» **Task details**
Once you reach the line containing "customer number: C-28904 -> C-28901" in the data below, restate each line word for word up to and including the one containing "subtotal: 1189.66 -> 1195.66".

[Exercise inputs — start]

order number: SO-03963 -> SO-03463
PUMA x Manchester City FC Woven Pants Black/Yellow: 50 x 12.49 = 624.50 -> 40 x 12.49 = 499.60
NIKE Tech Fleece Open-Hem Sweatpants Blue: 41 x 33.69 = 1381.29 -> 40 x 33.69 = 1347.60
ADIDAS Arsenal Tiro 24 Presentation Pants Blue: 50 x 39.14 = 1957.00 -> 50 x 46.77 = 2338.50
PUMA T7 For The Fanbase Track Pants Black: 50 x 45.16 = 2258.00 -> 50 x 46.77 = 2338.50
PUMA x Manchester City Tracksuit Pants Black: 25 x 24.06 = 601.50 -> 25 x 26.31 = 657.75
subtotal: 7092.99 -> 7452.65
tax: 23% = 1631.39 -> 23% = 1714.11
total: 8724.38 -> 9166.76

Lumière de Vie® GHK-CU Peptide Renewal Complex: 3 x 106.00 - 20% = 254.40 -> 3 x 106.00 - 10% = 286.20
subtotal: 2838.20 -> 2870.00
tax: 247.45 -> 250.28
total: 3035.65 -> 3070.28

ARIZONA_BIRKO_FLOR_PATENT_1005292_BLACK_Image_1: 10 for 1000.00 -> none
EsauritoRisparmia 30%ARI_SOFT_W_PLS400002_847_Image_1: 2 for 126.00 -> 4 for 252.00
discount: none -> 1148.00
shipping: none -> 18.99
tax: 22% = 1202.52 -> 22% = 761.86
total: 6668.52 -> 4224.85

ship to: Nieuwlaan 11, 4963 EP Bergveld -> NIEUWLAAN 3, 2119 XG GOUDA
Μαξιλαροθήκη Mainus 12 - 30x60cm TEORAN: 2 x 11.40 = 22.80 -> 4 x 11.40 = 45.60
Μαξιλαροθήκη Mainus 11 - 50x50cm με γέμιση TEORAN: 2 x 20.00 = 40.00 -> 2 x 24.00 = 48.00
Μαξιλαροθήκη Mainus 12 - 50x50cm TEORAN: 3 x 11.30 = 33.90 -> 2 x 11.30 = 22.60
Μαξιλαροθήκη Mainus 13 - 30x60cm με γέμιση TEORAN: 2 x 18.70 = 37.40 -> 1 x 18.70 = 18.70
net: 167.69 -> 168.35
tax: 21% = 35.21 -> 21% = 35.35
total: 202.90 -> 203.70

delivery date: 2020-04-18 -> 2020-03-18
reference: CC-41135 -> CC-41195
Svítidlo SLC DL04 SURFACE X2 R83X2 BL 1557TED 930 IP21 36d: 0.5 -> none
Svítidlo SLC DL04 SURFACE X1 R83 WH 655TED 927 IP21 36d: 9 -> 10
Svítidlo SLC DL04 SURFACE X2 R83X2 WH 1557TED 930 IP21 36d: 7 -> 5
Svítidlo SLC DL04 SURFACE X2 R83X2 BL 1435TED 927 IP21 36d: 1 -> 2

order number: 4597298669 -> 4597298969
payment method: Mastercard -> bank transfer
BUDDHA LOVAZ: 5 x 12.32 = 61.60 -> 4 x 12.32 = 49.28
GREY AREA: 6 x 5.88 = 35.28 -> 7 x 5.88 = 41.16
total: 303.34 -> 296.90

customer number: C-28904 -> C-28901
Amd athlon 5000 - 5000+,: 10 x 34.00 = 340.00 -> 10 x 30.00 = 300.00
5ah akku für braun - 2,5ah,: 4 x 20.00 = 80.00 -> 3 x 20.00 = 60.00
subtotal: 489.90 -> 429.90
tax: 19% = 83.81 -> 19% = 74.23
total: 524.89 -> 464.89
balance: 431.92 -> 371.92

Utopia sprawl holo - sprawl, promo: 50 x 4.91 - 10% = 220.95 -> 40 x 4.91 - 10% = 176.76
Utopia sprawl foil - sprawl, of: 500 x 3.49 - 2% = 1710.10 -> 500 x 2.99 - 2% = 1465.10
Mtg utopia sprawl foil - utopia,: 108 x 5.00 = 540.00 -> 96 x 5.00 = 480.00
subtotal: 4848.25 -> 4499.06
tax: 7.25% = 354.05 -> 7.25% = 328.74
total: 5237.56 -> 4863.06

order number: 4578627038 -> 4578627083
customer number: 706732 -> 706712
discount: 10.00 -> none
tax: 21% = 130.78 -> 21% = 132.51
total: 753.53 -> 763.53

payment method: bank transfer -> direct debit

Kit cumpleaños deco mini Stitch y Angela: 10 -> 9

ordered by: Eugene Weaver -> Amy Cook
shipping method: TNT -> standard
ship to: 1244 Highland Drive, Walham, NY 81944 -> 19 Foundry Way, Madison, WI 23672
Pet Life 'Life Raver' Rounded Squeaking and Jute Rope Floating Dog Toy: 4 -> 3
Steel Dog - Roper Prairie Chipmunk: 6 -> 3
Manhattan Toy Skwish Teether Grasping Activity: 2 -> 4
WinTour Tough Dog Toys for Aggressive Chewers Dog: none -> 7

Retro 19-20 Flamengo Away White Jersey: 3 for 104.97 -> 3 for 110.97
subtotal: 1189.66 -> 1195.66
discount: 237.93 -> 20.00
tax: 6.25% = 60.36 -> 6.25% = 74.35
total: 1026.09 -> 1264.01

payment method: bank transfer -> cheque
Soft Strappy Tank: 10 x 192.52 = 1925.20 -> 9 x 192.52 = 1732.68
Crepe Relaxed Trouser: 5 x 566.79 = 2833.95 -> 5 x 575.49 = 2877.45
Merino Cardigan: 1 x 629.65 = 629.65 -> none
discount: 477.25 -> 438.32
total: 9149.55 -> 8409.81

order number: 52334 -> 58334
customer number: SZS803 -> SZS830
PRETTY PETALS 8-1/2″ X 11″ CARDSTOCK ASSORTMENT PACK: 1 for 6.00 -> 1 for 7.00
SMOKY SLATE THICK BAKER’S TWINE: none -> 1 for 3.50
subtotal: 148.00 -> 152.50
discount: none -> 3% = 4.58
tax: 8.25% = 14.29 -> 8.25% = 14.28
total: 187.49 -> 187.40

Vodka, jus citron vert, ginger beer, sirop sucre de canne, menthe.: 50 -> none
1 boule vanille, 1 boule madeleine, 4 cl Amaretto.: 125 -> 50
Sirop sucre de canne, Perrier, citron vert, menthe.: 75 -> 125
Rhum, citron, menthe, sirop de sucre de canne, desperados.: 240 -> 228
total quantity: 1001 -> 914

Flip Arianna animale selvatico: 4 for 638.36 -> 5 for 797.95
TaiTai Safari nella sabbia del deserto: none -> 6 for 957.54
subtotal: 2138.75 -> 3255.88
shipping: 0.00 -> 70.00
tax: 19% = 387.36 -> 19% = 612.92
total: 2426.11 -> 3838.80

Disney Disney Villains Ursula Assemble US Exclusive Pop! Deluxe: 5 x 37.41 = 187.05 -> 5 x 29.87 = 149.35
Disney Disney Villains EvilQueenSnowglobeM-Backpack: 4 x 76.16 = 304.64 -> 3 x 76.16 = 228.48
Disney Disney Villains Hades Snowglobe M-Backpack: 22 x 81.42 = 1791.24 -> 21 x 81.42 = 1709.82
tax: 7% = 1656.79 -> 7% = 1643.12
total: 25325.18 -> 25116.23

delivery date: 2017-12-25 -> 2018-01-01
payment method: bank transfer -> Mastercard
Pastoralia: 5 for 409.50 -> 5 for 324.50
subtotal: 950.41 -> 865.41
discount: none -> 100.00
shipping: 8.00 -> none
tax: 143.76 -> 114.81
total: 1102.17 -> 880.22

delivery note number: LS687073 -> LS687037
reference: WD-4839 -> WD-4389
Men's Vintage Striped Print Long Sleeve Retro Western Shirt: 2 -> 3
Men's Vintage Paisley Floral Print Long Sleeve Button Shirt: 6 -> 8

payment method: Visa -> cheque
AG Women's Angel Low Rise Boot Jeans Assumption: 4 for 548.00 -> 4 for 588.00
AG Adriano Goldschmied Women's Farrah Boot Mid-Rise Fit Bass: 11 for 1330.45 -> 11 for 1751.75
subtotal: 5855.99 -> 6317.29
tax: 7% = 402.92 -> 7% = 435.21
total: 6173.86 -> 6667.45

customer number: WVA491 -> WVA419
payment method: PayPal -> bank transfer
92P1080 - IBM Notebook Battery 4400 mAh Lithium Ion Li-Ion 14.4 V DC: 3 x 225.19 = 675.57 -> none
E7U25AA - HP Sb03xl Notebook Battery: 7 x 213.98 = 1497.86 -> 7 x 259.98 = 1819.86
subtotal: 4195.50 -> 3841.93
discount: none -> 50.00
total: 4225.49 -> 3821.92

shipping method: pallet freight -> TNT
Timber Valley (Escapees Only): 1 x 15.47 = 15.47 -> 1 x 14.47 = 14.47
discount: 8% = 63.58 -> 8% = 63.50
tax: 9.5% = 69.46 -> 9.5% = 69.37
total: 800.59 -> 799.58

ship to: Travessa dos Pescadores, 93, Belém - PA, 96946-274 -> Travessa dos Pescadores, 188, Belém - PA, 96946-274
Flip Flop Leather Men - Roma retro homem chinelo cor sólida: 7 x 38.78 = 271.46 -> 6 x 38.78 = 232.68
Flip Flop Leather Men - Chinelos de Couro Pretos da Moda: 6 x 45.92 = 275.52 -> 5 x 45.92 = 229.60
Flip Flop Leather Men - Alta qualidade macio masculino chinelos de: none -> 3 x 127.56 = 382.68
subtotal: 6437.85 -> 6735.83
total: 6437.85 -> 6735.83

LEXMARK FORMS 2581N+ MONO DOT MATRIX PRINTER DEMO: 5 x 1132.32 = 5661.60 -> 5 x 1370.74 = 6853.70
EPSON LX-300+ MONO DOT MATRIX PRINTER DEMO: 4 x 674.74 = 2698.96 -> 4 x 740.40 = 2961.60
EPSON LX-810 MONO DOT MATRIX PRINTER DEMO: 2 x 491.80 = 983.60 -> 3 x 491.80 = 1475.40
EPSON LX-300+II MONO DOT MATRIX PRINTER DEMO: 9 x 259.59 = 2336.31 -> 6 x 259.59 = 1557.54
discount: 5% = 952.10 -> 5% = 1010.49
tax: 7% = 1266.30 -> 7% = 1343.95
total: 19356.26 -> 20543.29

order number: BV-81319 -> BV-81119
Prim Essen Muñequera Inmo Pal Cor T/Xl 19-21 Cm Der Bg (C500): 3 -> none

[Exercise inputs — finish]

» **Solution**
customer number: C-28904 -> C-28901
Amd athlon 5000 - 5000+,: 10 x 34.00 = 340.00 -> 10 x 30.00 = 300.00
5ah akku für braun - 2,5ah,: 4 x 20.00 = 80.00 -> 3 x 20.00 = 60.00
subtotal: 489.90 -> 429.90
tax: 19% = 83.81 -> 19% = 74.23
total: 524.89 -> 464.89
balance: 431.92 -> 371.92

Utopia sprawl holo - sprawl, promo: 50 x 4.91 - 10% = 220.95 -> 40 x 4.91 - 10% = 176.76
Utopia sprawl foil - sprawl, of: 500 x 3.49 - 2% = 1710.10 -> 500 x 2.99 - 2% = 1465.10
Mtg utopia sprawl foil - utopia,: 108 x 5.00 = 540.00 -> 96 x 5.00 = 480.00
subtotal: 4848.25 -> 4499.06
tax: 7.25% = 354.05 -> 7.25% = 328.74
total: 5237.56 -> 4863.06

order number: 4578627038 -> 4578627083
customer number: 706732 -> 706712
discount: 10.00 -> none
tax: 21% = 130.78 -> 21% = 132.51
total: 753.53 -> 763.53

payment method: bank transfer -> direct debit

Kit cumpleaños deco mini Stitch y Angela: 10 -> 9

ordered by: Eugene Weaver -> Amy Cook
shipping method: TNT -> standard
ship to: 1244 Highland Drive, Walham, NY 81944 -> 19 Foundry Way, Madison, WI 23672
Pet Life 'Life Raver' Rounded Squeaking and Jute Rope Floating Dog Toy: 4 -> 3
Steel Dog - Roper Prairie Chipmunk: 6 -> 3
Manhattan Toy Skwish Teether Grasping Activity: 2 -> 4
WinTour Tough Dog Toys for Aggressive Chewers Dog: none -> 7

Retro 19-20 Flamengo Away White Jersey: 3 for 104.97 -> 3 for 110.97
subtotal: 1189.66 -> 1195.66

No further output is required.